(Data for this exercise)

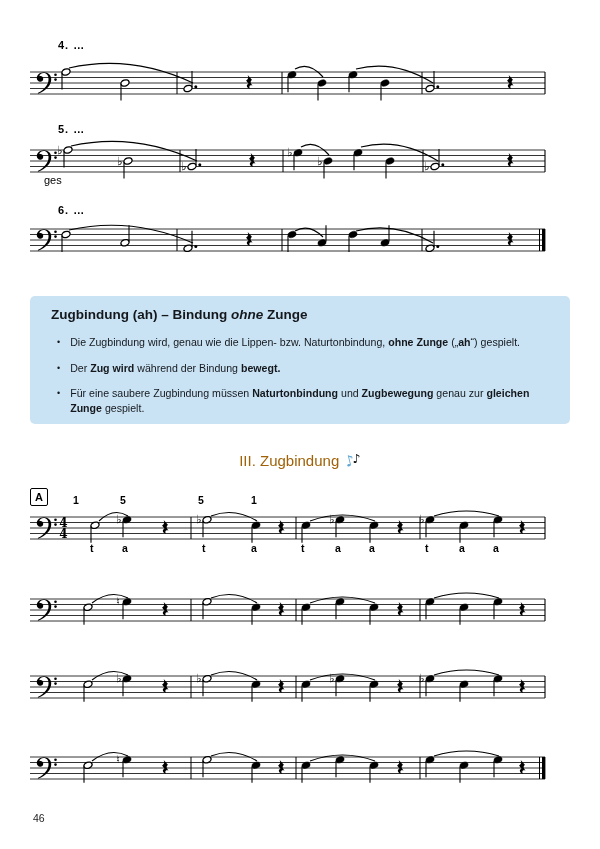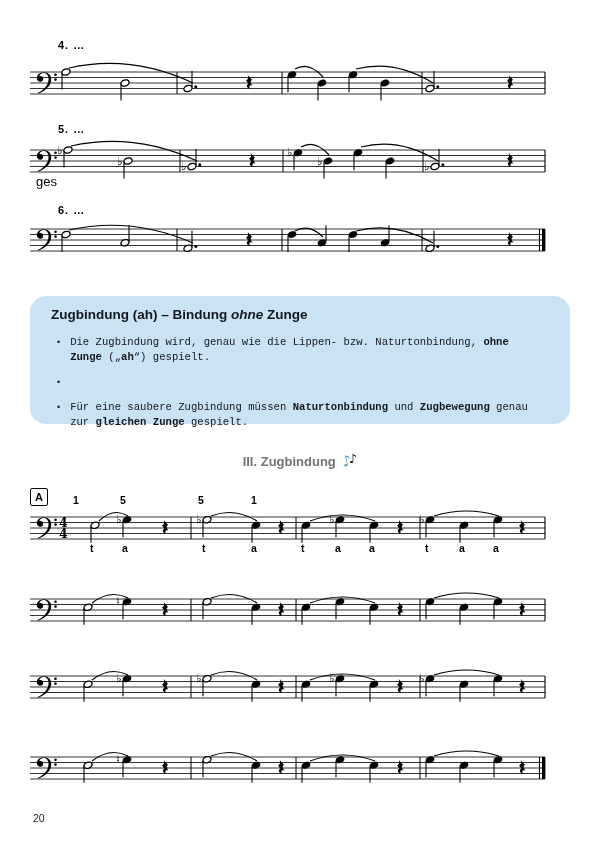--- a/index.html
+++ b/index.html
@@ -9,7 +9,7 @@
   #overlay{position:absolute;left:0;top:0;width:600px;height:849px;pointer-events:none;}
   .abs{position:absolute;white-space:nowrap;}
   .ex-label{font-weight:bold;font-size:11px;letter-spacing:1px;color:#000;}
-  .sub-label{font-size:13px;color:#000;}
+  .sub-label{font-size:11px;color:#000;margin-left:8px;}
   .num{font-weight:bold;font-size:10.5px;color:#000;}
   .syl{font-weight:bold;font-size:10.5px;color:#000;}
   .info-box{position:absolute;left:30px;top:296px;width:540px;height:128px;

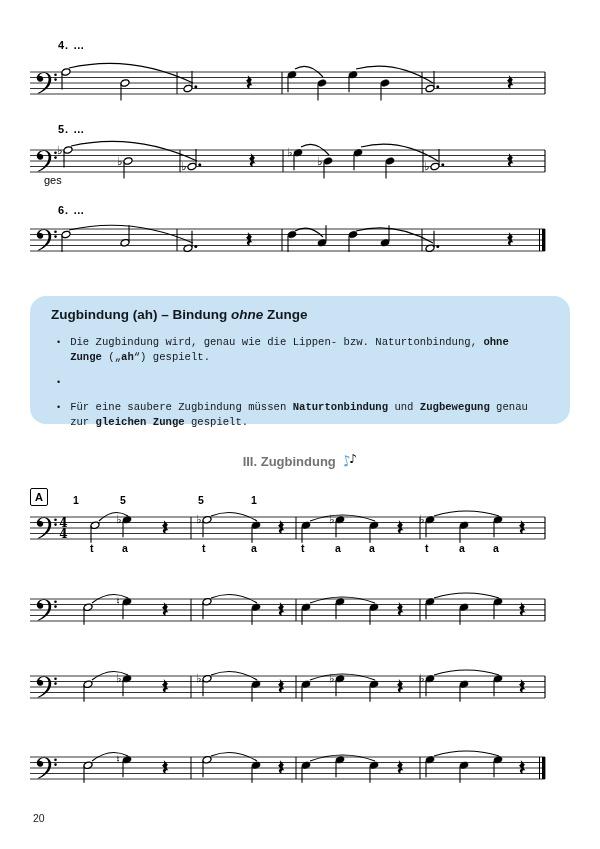--- a/index.html
+++ b/index.html
@@ -13,7 +13,7 @@
   .num{font-weight:bold;font-size:10.5px;color:#000;}
   .syl{font-weight:bold;font-size:10.5px;color:#000;}
   .info-box{position:absolute;left:30px;top:296px;width:540px;height:128px;
-            background:#cae3f4;border-radius:16px;box-sizing:border-box;
+            background:#cae3f4;border-radius:5px;box-sizing:border-box;
             padding:11px 20px 0 21px;color:#14181d;}
   .info-heading{font-size:13.5px;font-weight:600;margin:0 0 13px 0;}
   .info-heading .it{font-style:italic;}

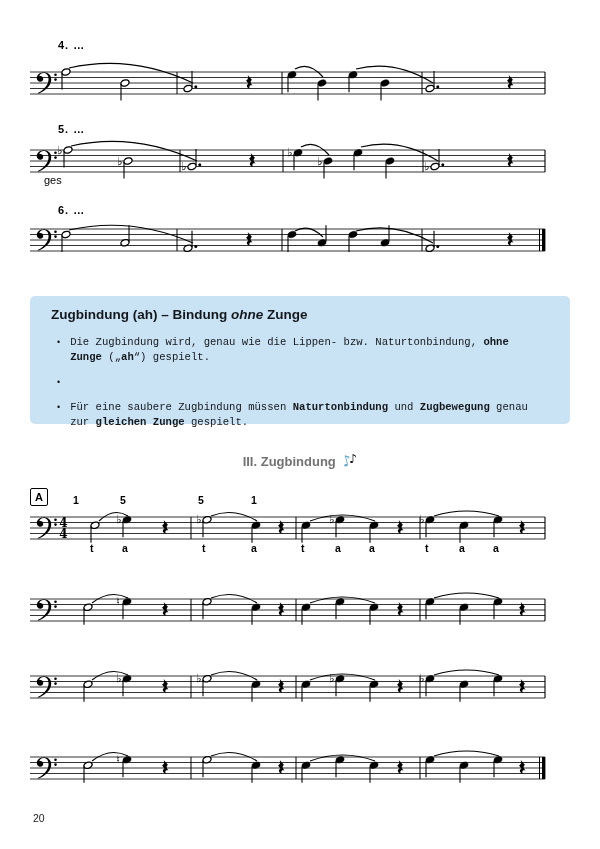--- a/index.html
+++ b/index.html
@@ -19,7 +19,7 @@
   .info-heading .it{font-style:italic;}
   .bullet{display:flex;gap:10px;margin:0 0 11px 6px;}
   .bullet .dot{font-size:9px;line-height:14px;}
-  .bullet p{margin:0;font-size:10.6px;line-height:14.5px;max-width:476px;font-family:Liberation Mono, monospace;}
+  .bullet p{margin:0;font-size:10.6px;line-height:14.5px;max-width:476px;}
   .b{font-weight:bold;}
   .title-row{position:absolute;left:0;top:452px;width:600px;text-align:center;}
   .title-row .ttl{font-size:13px;font-weight:bold;color:#737373;}

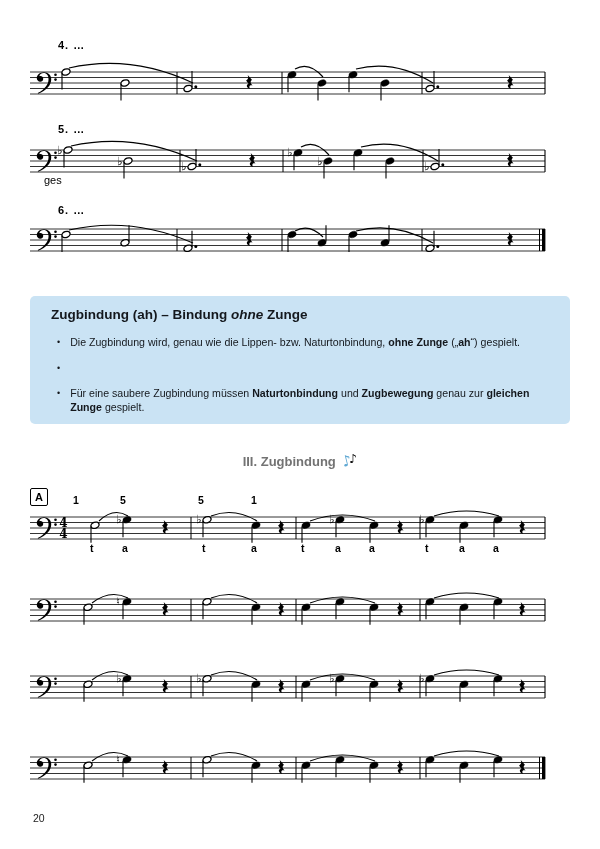--- a/index.html
+++ b/index.html
@@ -365,6 +365,7 @@
       </div>
       <div class="bullet">
         <span class="dot">•</span>
+        <p><span>Der </span><span class="b">Zug wird</span><span> während der Bindung </span><span class="b">bewegt.</span></p>
       </div>
       <div class="bullet">
         <span class="dot">•</span>

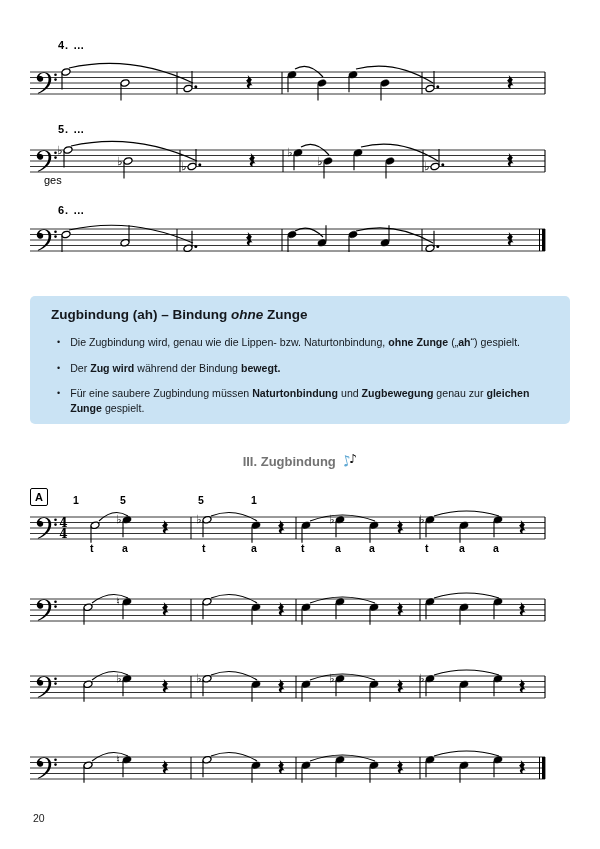--- a/index.html
+++ b/index.html
@@ -22,7 +22,7 @@
   .bullet p{margin:0;font-size:10.6px;line-height:14.5px;max-width:476px;}
   .b{font-weight:bold;}
   .title-row{position:absolute;left:0;top:452px;width:600px;text-align:center;}
-  .title-row .ttl{font-size:13px;font-weight:bold;color:#737373;}
+  .title-row .ttl{font-size:15px;font-weight:normal;color:#a16207;}
   .note-ic{font-family:"DejaVu Sans",sans-serif;display:inline-block;}
   .note-blue{color:#5fa8d3;font-size:15px;transform:rotate(-14deg);margin-left:6px;}
   .note-black{color:#000;font-size:12.5px;position:relative;top:-3px;margin-left:-2px;}

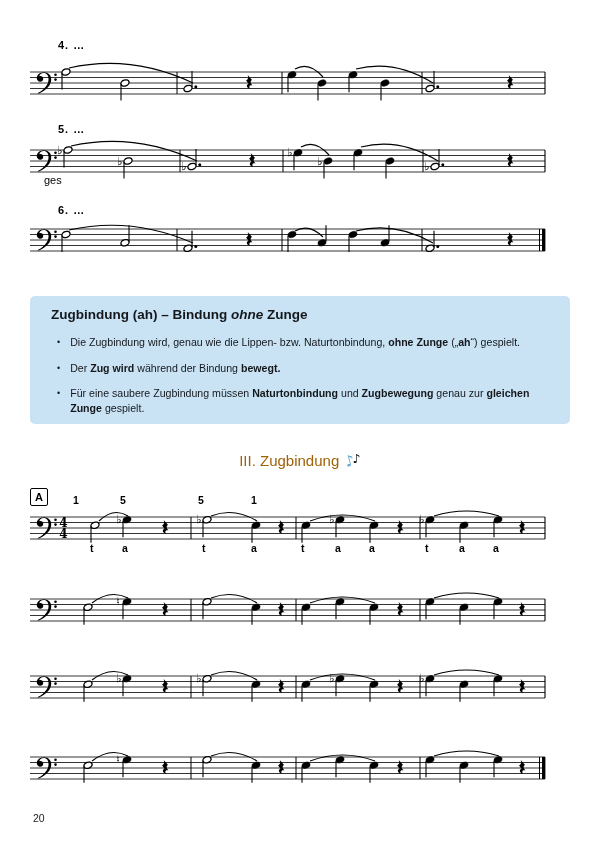--- a/index.html
+++ b/index.html
@@ -380,6 +380,6 @@
 
 <div class="rehearsal">A</div>
 
-<div class="page-num abs">20</div>
+<div class="page-num abs">46</div>
 
 </body></html>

(Action item)
Filter the records for lines containing the word "label" and copy each one.

(Output for this task)
   .ex-label{font-weight:bold;font-size:11px;letter-spacing:1px;color:#000;}
-  .sub-label{font-size:13px;color:#000;}
+  .sub-label{font-size:11px;color:#000;margin-left:8px;}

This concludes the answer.